▸ **Work request**: A word-for-word copy of the entries is the only acceptable reply.

(Collected data entries)

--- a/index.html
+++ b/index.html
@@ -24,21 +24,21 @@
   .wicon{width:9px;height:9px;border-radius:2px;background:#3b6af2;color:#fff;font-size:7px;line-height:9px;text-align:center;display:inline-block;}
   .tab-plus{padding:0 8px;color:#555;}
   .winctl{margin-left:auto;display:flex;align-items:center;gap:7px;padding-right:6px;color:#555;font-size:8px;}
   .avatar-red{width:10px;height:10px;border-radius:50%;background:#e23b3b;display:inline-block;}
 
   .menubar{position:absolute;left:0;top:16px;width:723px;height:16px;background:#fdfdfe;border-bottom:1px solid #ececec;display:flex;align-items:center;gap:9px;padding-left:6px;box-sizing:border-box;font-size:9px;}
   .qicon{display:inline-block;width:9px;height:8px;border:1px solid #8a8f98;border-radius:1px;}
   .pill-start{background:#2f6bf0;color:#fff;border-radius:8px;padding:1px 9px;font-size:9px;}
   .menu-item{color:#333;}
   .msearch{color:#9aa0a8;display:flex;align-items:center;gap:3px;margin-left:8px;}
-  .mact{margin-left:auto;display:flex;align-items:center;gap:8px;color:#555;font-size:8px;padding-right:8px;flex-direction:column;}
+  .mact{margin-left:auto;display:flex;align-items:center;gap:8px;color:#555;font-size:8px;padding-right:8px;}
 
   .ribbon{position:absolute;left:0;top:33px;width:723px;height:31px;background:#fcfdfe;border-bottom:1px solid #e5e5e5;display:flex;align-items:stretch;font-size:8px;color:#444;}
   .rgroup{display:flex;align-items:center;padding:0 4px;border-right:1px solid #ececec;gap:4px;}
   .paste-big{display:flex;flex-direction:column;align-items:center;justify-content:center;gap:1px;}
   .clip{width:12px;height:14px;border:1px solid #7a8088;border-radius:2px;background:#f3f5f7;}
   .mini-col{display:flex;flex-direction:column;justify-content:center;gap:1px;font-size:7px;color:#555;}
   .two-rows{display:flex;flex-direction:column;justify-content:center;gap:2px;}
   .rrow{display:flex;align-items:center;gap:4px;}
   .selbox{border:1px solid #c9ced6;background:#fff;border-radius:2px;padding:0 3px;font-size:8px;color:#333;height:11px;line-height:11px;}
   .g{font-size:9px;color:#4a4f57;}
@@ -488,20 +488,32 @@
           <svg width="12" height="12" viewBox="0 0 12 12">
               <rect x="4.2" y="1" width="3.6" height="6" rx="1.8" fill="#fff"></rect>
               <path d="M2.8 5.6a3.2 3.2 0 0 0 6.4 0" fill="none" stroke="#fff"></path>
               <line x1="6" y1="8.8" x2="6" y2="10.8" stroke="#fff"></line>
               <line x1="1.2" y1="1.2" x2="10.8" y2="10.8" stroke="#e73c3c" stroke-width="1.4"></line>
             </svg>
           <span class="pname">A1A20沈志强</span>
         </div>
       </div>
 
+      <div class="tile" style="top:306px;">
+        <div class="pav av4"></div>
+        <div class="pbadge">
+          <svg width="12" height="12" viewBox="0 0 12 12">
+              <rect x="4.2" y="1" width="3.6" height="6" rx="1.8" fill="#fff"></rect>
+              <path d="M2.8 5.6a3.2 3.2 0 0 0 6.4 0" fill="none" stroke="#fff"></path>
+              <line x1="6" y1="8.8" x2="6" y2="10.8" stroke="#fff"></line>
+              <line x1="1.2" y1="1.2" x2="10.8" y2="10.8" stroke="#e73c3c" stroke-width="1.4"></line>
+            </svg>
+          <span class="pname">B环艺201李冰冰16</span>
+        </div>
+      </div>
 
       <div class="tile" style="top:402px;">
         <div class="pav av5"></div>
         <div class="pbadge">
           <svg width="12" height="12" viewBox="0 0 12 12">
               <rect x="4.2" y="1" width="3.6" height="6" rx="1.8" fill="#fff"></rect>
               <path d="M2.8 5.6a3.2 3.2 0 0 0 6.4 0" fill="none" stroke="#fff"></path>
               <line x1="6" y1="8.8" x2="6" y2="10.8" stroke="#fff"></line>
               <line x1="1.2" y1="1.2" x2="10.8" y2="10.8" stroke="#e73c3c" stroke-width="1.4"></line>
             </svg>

▸ **Solution below**:
--- a/index.html
+++ b/index.html
@@ -24,21 +24,21 @@
   .wicon{width:9px;height:9px;border-radius:2px;background:#3b6af2;color:#fff;font-size:7px;line-height:9px;text-align:center;display:inline-block;}
   .tab-plus{padding:0 8px;color:#555;}
   .winctl{margin-left:auto;display:flex;align-items:center;gap:7px;padding-right:6px;color:#555;font-size:8px;}
   .avatar-red{width:10px;height:10px;border-radius:50%;background:#e23b3b;display:inline-block;}
 
   .menubar{position:absolute;left:0;top:16px;width:723px;height:16px;background:#fdfdfe;border-bottom:1px solid #ececec;display:flex;align-items:center;gap:9px;padding-left:6px;box-sizing:border-box;font-size:9px;}
   .qicon{display:inline-block;width:9px;height:8px;border:1px solid #8a8f98;border-radius:1px;}
   .pill-start{background:#2f6bf0;color:#fff;border-radius:8px;padding:1px 9px;font-size:9px;}
   .menu-item{color:#333;}
   .msearch{color:#9aa0a8;display:flex;align-items:center;gap:3px;margin-left:8px;}
-  .mact{margin-left:auto;display:flex;align-items:center;gap:8px;color:#555;font-size:8px;padding-right:8px;flex-direction:column;}
+  .mact{margin-left:auto;display:flex;align-items:center;gap:8px;color:#555;font-size:8px;padding-right:8px;}
 
   .ribbon{position:absolute;left:0;top:33px;width:723px;height:31px;background:#fcfdfe;border-bottom:1px solid #e5e5e5;display:flex;align-items:stretch;font-size:8px;color:#444;}
   .rgroup{display:flex;align-items:center;padding:0 4px;border-right:1px solid #ececec;gap:4px;}
   .paste-big{display:flex;flex-direction:column;align-items:center;justify-content:center;gap:1px;}
   .clip{width:12px;height:14px;border:1px solid #7a8088;border-radius:2px;background:#f3f5f7;}
   .mini-col{display:flex;flex-direction:column;justify-content:center;gap:1px;font-size:7px;color:#555;}
   .two-rows{display:flex;flex-direction:column;justify-content:center;gap:2px;}
   .rrow{display:flex;align-items:center;gap:4px;}
   .selbox{border:1px solid #c9ced6;background:#fff;border-radius:2px;padding:0 3px;font-size:8px;color:#333;height:11px;line-height:11px;}
   .g{font-size:9px;color:#4a4f57;}
@@ -488,20 +488,32 @@
           <svg width="12" height="12" viewBox="0 0 12 12">
               <rect x="4.2" y="1" width="3.6" height="6" rx="1.8" fill="#fff"></rect>
               <path d="M2.8 5.6a3.2 3.2 0 0 0 6.4 0" fill="none" stroke="#fff"></path>
               <line x1="6" y1="8.8" x2="6" y2="10.8" stroke="#fff"></line>
               <line x1="1.2" y1="1.2" x2="10.8" y2="10.8" stroke="#e73c3c" stroke-width="1.4"></line>
             </svg>
           <span class="pname">A1A20沈志强</span>
         </div>
       </div>
 
+      <div class="tile" style="top:306px;">
+        <div class="pav av4"></div>
+        <div class="pbadge">
+          <svg width="12" height="12" viewBox="0 0 12 12">
+              <rect x="4.2" y="1" width="3.6" height="6" rx="1.8" fill="#fff"></rect>
+              <path d="M2.8 5.6a3.2 3.2 0 0 0 6.4 0" fill="none" stroke="#fff"></path>
+              <line x1="6" y1="8.8" x2="6" y2="10.8" stroke="#fff"></line>
+              <line x1="1.2" y1="1.2" x2="10.8" y2="10.8" stroke="#e73c3c" stroke-width="1.4"></line>
+            </svg>
+          <span class="pname">B环艺201李冰冰16</span>
+        </div>
+      </div>
 
       <div class="tile" style="top:402px;">
         <div class="pav av5"></div>
         <div class="pbadge">
           <svg width="12" height="12" viewBox="0 0 12 12">
               <rect x="4.2" y="1" width="3.6" height="6" rx="1.8" fill="#fff"></rect>
               <path d="M2.8 5.6a3.2 3.2 0 0 0 6.4 0" fill="none" stroke="#fff"></path>
               <line x1="6" y1="8.8" x2="6" y2="10.8" stroke="#fff"></line>
               <line x1="1.2" y1="1.2" x2="10.8" y2="10.8" stroke="#e73c3c" stroke-width="1.4"></line>
             </svg>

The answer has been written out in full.